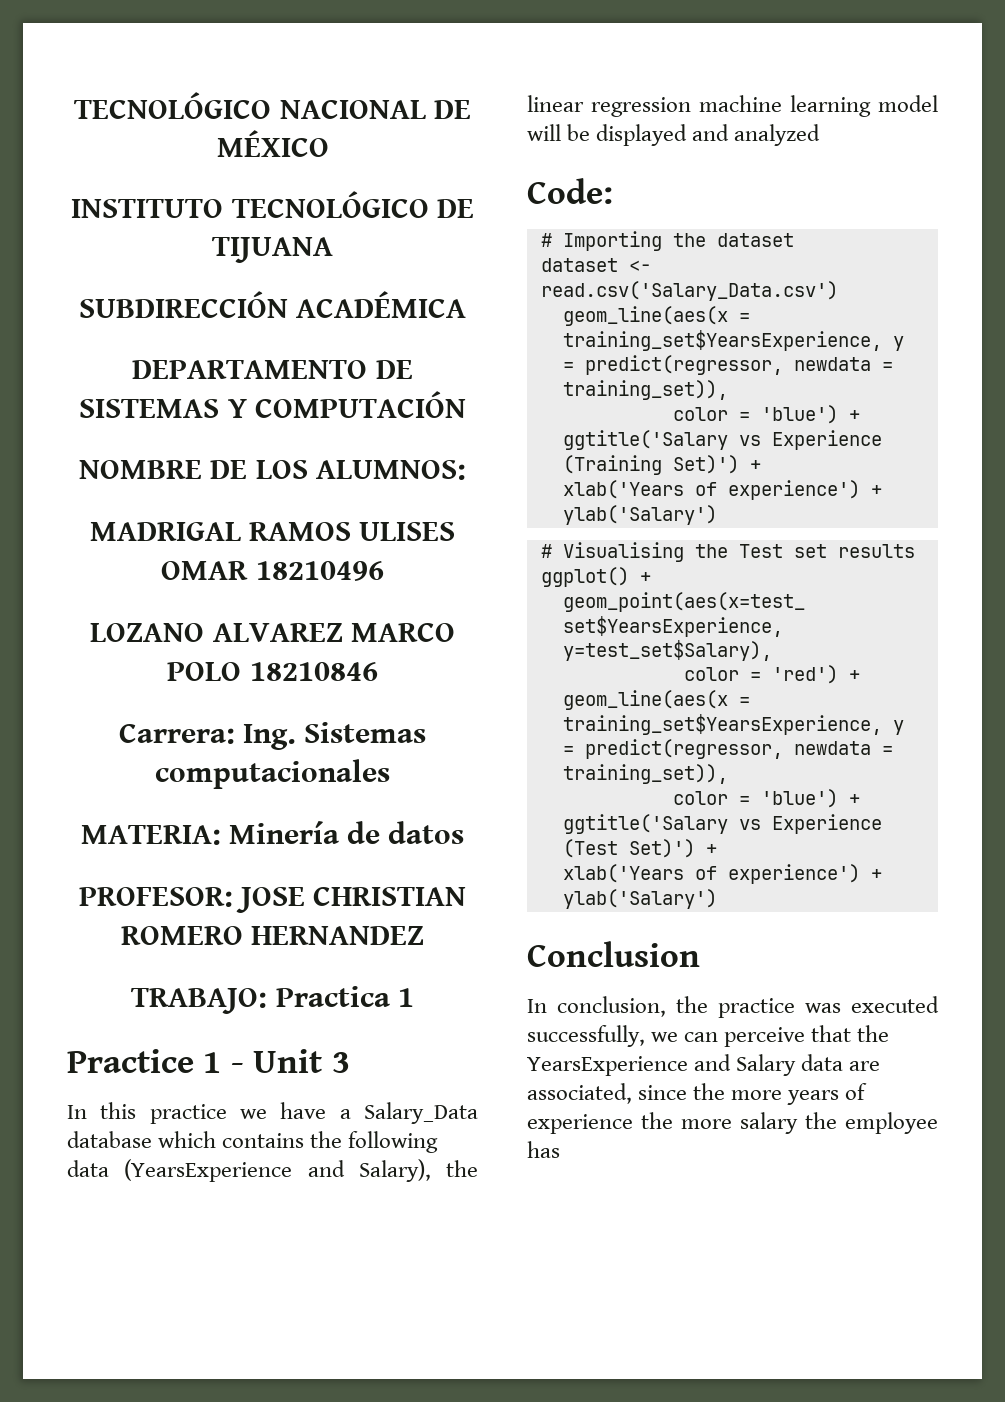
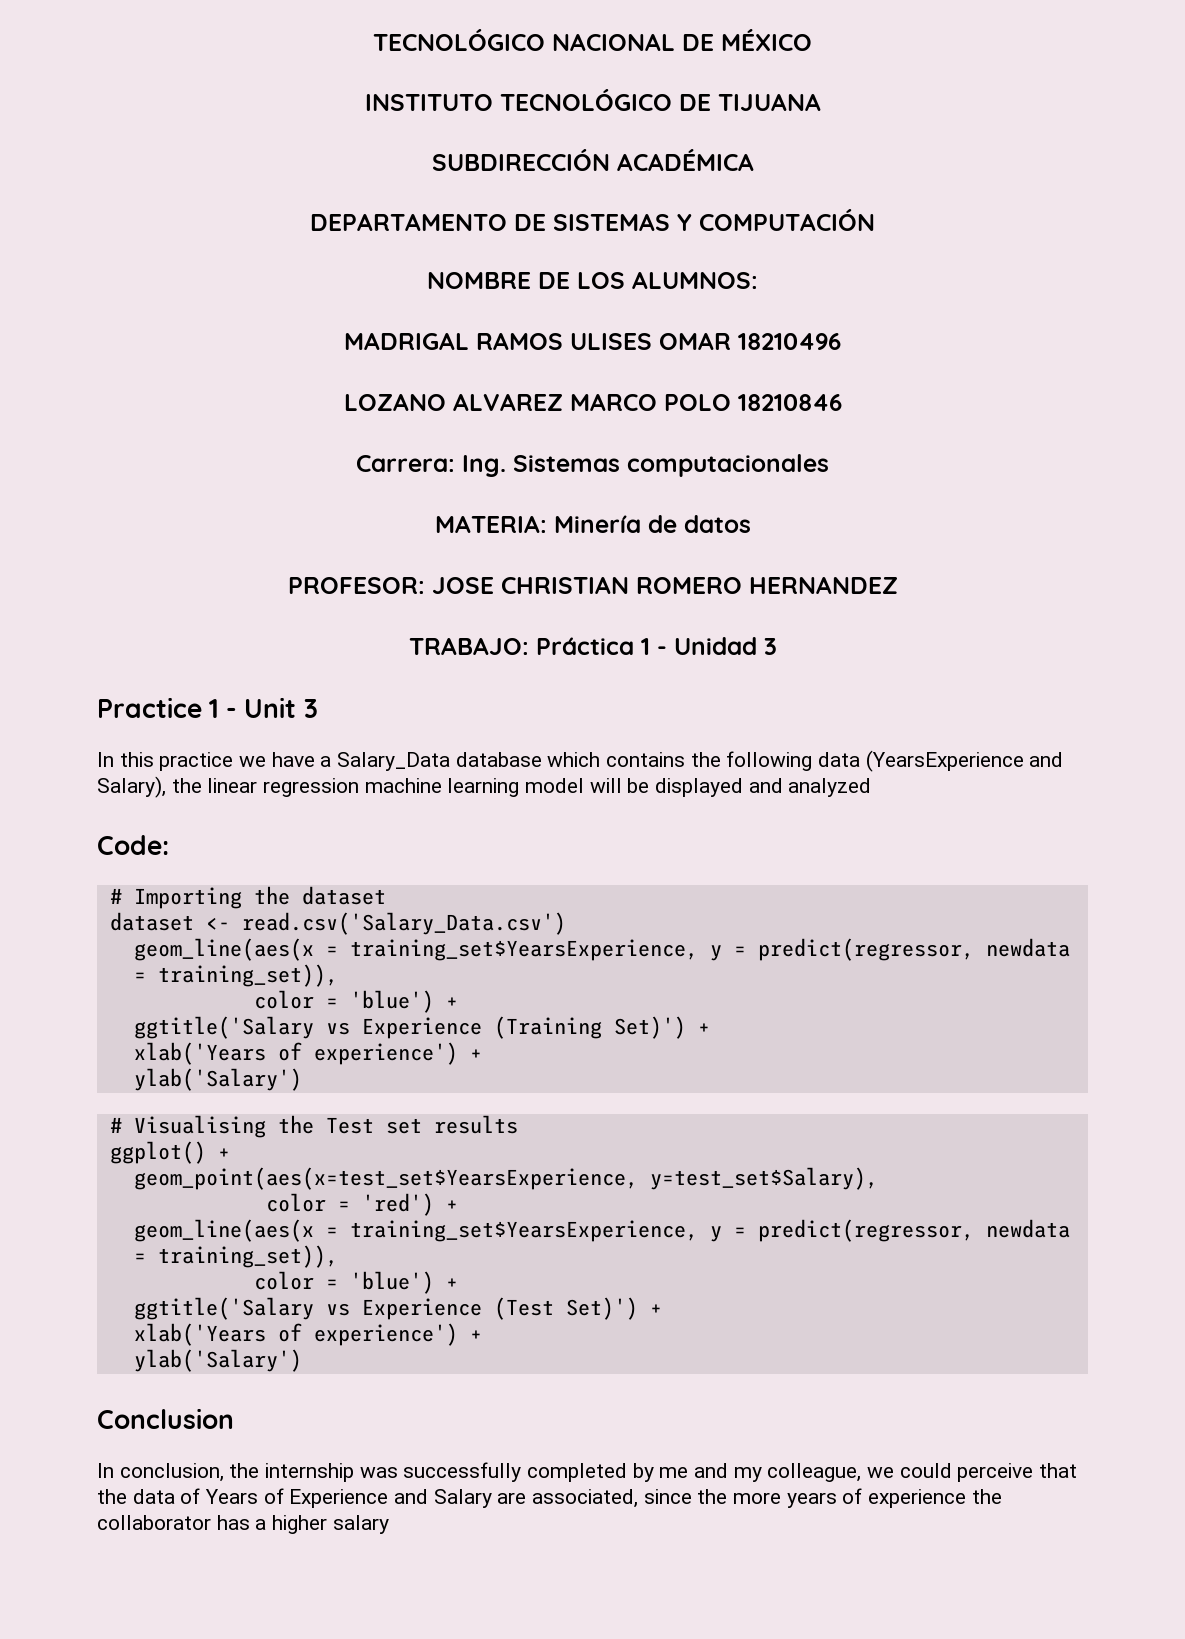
- TRABAJO: Practica 1
+ TRABAJO: Práctica 1 - Unidad 3
- In conclusion, the practice was executed successfully, we can perceive that the YearsExperience and Salary data are associated, since the more years of experience the more salary the employee has
+ In conclusion, the internship was successfully completed by me and my colleague, we could perceive that the data of Years of Experience and Salary are associated, since the more years of experience the collaborator has a higher salary

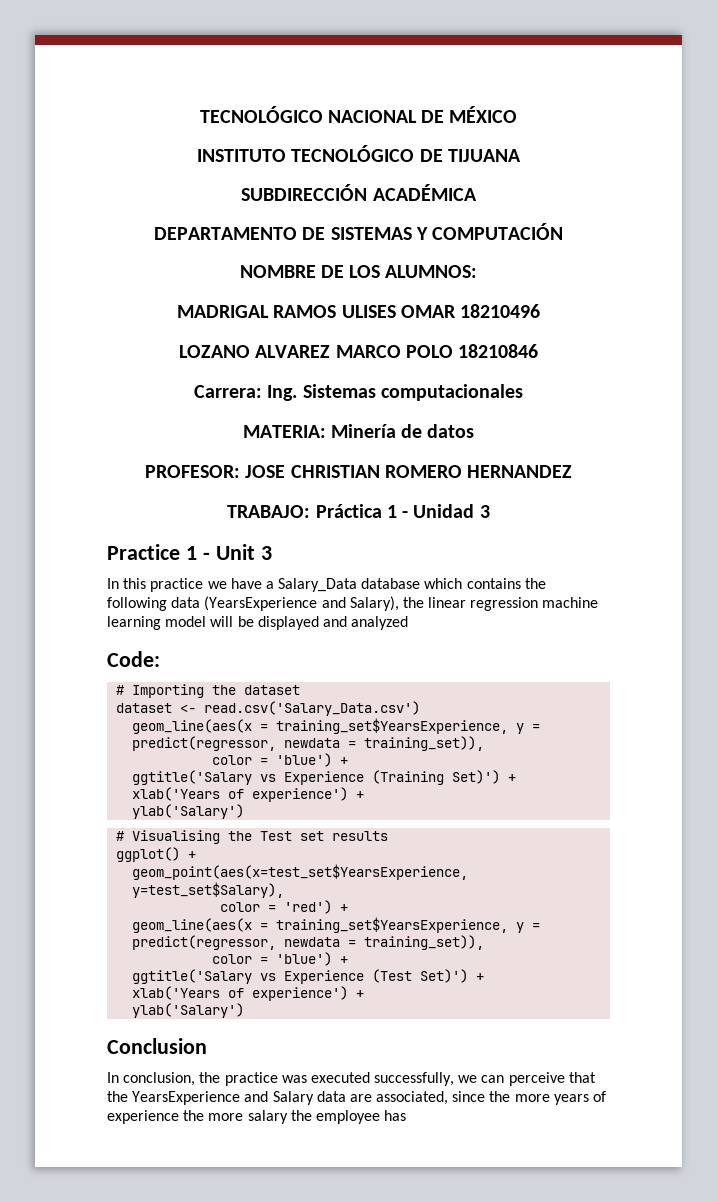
- In conclusion, the internship was successfully completed by me and my colleague, we could perceive that the data of Years of Experience and Salary are associated, since the more years of experience the collaborator has a higher salary
+ In conclusion, the practice was executed successfully, we can perceive that the YearsExperience and Salary data are associated, since the more years of experience the more salary the employee has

________________________

Exercise requirements: Repeat the line that contains "- In conclusion, the internship", then every line after it until the records end, with nothing added.

Result of the task:
- In conclusion, the internship was successfully completed by me and my colleague, we could perceive that the data of Years of Experience and Salary are associated, since the more years of experience the collaborator has a higher salary
+ In conclusion, the practice was executed successfully, we can perceive that the YearsExperience and Salary data are associated, since the more years of experience the more salary the employee has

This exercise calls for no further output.